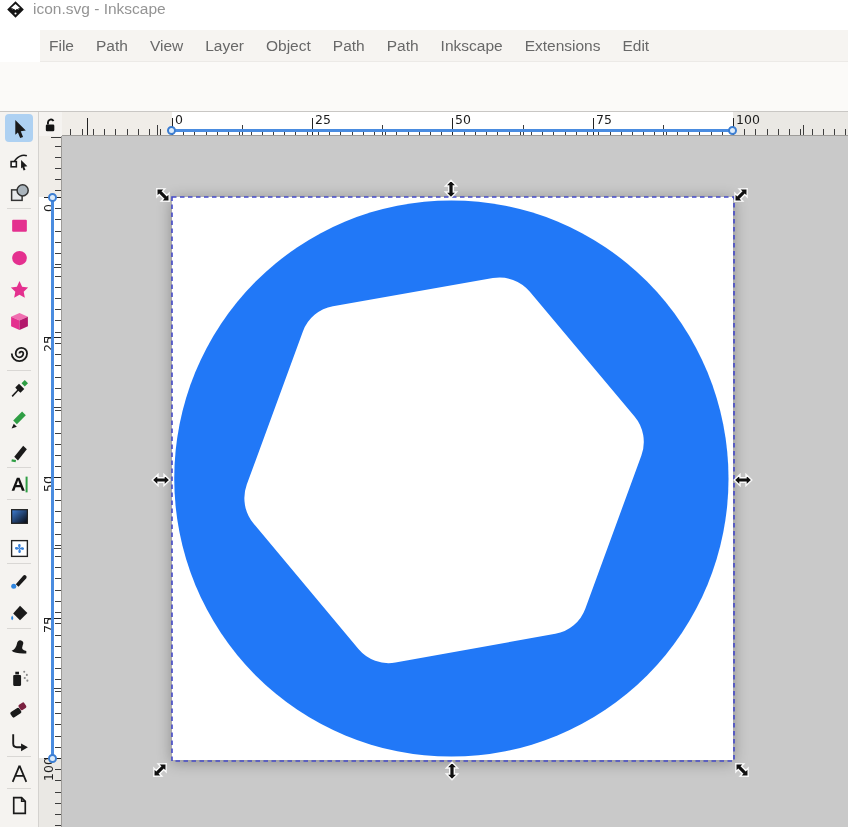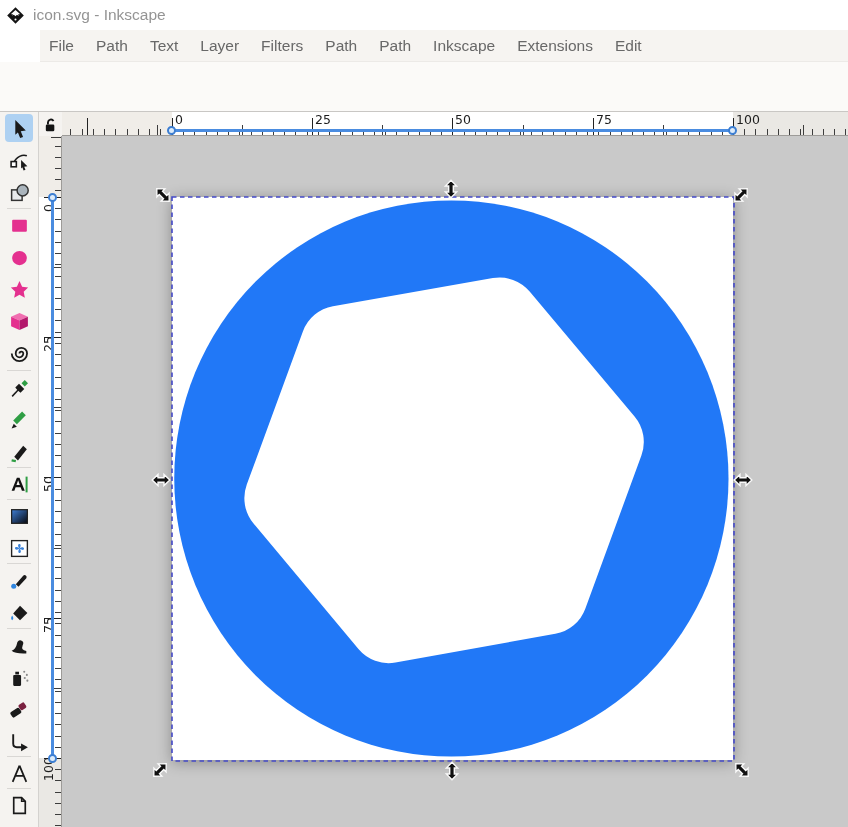--- a/index.html
+++ b/index.html
@@ -9,7 +9,7 @@
 
   
   .titlebar{position:absolute;left:0;top:0;width:848px;height:30px;background:#ffffff;
-            display:flex;align-items:center;padding-left:6px;}
+            display:flex;padding-left:6px;}
   .titlebar .logo{width:19px;height:19px;margin-right:8px;}
   .titlebar .title{font-size:15.5px;color:#949494;}
 

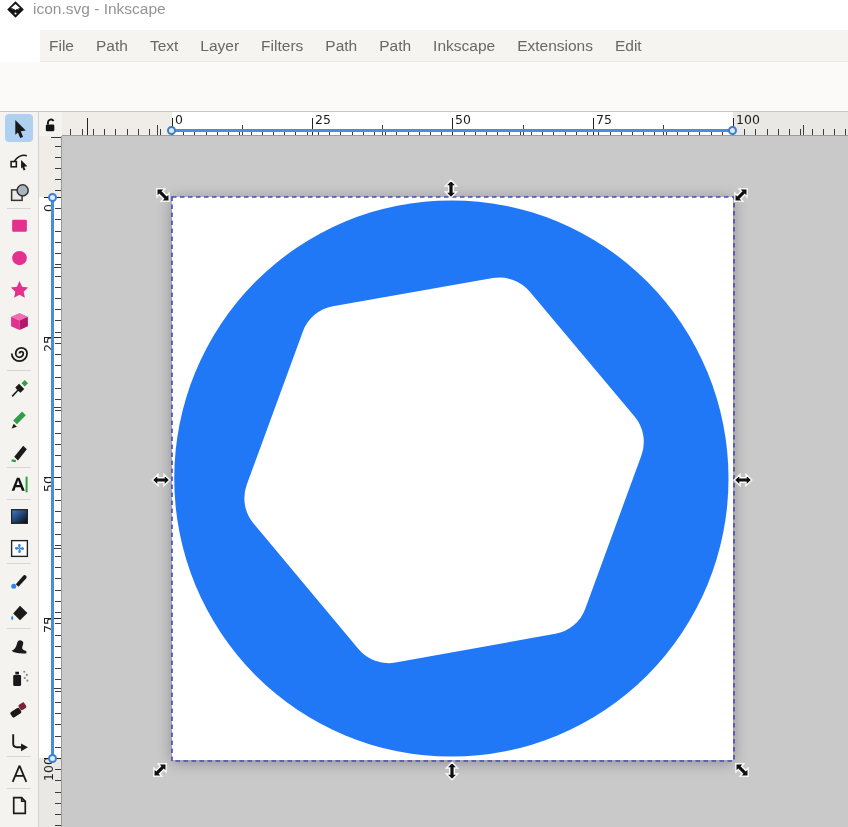--- a/index.html
+++ b/index.html
@@ -108,7 +108,7 @@
   <div class="menubar">
     <span class="mitem">File</span>
     <span class="mitem">Path</span>
-    <span class="mitem">Text</span>
+    <span class="mitem">View</span>
     <span class="mitem">Layer</span>
     <span class="mitem">Filters</span>
     <span class="mitem">Path</span>

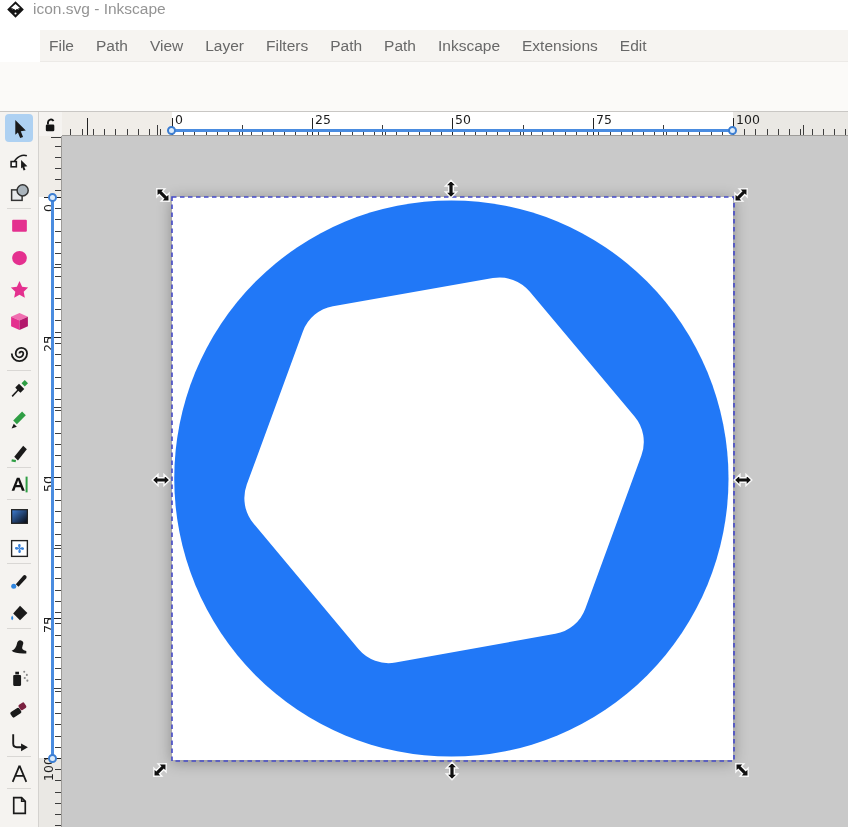--- a/index.html
+++ b/index.html
@@ -110,7 +110,7 @@
     <span class="mitem">Path</span>
     <span class="mitem">View</span>
     <span class="mitem">Layer</span>
-    <span class="mitem">Filters</span>
+    <span class="mitem">Object</span>
     <span class="mitem">Path</span>
     <span class="mitem">Path</span>
     <span class="mitem">Inkscape</span>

——————

• WHAT YOU NEED TO DO
Send back the listing exactly as it stands. Do not include the pictures.

• EXERCISE RESPONSE
--- a/index.html
+++ b/index.html
@@ -9,7 +9,7 @@
 
   
   .titlebar{position:absolute;left:0;top:0;width:848px;height:30px;background:#ffffff;
-            display:flex;align-items:center;padding-left:6px;}
+            display:flex;padding-left:6px;}
   .titlebar .logo{width:19px;height:19px;margin-right:8px;}
   .titlebar .title{font-size:15.5px;color:#949494;}
 

--- a/index.html
+++ b/index.html
@@ -108,7 +108,7 @@
   <div class="menubar">
     <span class="mitem">File</span>
     <span class="mitem">Path</span>
-    <span class="mitem">Text</span>
+    <span class="mitem">View</span>
     <span class="mitem">Layer</span>
     <span class="mitem">Filters</span>
     <span class="mitem">Path</span>

--- a/index.html
+++ b/index.html
@@ -110,7 +110,7 @@
     <span class="mitem">Path</span>
     <span class="mitem">View</span>
     <span class="mitem">Layer</span>
-    <span class="mitem">Filters</span>
+    <span class="mitem">Object</span>
     <span class="mitem">Path</span>
     <span class="mitem">Path</span>
     <span class="mitem">Inkscape</span>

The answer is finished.